INSTRUCTIONS FOR THE TASK: Only the lines from the one containing "[32,628,206,640] Using Relation" through the last line below should be written out, exactly and with both ends kept.

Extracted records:

=== Begin Enclosure ===

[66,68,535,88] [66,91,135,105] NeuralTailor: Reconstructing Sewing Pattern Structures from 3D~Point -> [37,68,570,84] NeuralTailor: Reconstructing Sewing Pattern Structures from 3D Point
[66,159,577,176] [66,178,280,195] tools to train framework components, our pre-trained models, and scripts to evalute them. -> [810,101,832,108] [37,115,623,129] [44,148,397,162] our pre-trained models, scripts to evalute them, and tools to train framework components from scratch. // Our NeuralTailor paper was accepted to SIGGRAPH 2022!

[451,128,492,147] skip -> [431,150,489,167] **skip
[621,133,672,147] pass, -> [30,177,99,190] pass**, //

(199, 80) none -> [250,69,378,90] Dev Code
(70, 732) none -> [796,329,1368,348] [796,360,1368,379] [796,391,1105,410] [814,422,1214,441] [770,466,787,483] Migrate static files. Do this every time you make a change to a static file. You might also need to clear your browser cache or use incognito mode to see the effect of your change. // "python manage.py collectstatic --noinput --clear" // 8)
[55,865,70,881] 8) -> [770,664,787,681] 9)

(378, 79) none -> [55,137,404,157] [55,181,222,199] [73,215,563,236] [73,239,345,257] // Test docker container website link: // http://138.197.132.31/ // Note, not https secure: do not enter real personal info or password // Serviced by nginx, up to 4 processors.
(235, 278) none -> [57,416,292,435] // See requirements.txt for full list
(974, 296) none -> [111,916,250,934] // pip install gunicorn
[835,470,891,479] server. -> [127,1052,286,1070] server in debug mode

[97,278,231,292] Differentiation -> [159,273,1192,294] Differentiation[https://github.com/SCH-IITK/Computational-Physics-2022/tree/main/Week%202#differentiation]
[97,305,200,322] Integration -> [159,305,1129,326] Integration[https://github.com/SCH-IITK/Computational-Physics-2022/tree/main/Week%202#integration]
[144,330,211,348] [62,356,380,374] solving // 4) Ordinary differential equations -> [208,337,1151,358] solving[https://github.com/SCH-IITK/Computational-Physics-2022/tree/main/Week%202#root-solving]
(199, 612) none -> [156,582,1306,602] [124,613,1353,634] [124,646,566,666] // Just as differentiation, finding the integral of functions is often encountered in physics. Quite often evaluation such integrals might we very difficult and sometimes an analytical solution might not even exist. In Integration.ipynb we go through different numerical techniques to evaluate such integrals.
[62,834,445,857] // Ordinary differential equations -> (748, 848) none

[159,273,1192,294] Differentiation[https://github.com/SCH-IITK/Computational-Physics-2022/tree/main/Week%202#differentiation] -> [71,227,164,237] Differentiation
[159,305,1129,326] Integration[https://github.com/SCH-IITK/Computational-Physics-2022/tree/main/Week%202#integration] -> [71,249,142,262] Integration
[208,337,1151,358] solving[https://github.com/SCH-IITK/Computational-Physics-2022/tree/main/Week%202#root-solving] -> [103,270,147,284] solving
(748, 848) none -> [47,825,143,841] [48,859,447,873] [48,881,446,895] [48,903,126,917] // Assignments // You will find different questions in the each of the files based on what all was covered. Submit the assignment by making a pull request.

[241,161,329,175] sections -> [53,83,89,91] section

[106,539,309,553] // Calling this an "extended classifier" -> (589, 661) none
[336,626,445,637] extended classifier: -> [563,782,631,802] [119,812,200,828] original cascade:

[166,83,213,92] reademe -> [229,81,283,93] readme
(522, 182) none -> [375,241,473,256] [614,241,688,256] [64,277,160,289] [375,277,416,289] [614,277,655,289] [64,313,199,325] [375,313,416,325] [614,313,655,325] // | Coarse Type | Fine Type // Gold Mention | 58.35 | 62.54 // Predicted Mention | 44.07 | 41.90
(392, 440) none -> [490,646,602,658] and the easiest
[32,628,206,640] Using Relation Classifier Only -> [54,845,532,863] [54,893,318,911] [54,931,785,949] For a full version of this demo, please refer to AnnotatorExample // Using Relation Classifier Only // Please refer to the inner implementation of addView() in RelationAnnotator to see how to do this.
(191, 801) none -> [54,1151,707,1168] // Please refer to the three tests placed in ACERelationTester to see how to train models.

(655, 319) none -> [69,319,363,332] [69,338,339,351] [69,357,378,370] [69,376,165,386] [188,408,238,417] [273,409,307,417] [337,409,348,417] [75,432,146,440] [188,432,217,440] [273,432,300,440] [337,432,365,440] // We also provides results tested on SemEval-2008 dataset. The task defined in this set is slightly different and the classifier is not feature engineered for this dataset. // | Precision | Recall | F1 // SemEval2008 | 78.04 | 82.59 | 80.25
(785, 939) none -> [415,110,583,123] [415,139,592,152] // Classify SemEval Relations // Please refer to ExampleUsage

=== End Enclosure ===

WRITTEN ANSWER:
[32,628,206,640] Using Relation Classifier Only -> [54,845,532,863] [54,893,318,911] [54,931,785,949] For a full version of this demo, please refer to AnnotatorExample // Using Relation Classifier Only // Please refer to the inner implementation of addView() in RelationAnnotator to see how to do this.
(191, 801) none -> [54,1151,707,1168] // Please refer to the three tests placed in ACERelationTester to see how to train models.

(655, 319) none -> [69,319,363,332] [69,338,339,351] [69,357,378,370] [69,376,165,386] [188,408,238,417] [273,409,307,417] [337,409,348,417] [75,432,146,440] [188,432,217,440] [273,432,300,440] [337,432,365,440] // We also provides results tested on SemEval-2008 dataset. The task defined in this set is slightly different and the classifier is not feature engineered for this dataset. // | Precision | Recall | F1 // SemEval2008 | 78.04 | 82.59 | 80.25
(785, 939) none -> [415,110,583,123] [415,139,592,152] // Classify SemEval Relations // Please refer to ExampleUsage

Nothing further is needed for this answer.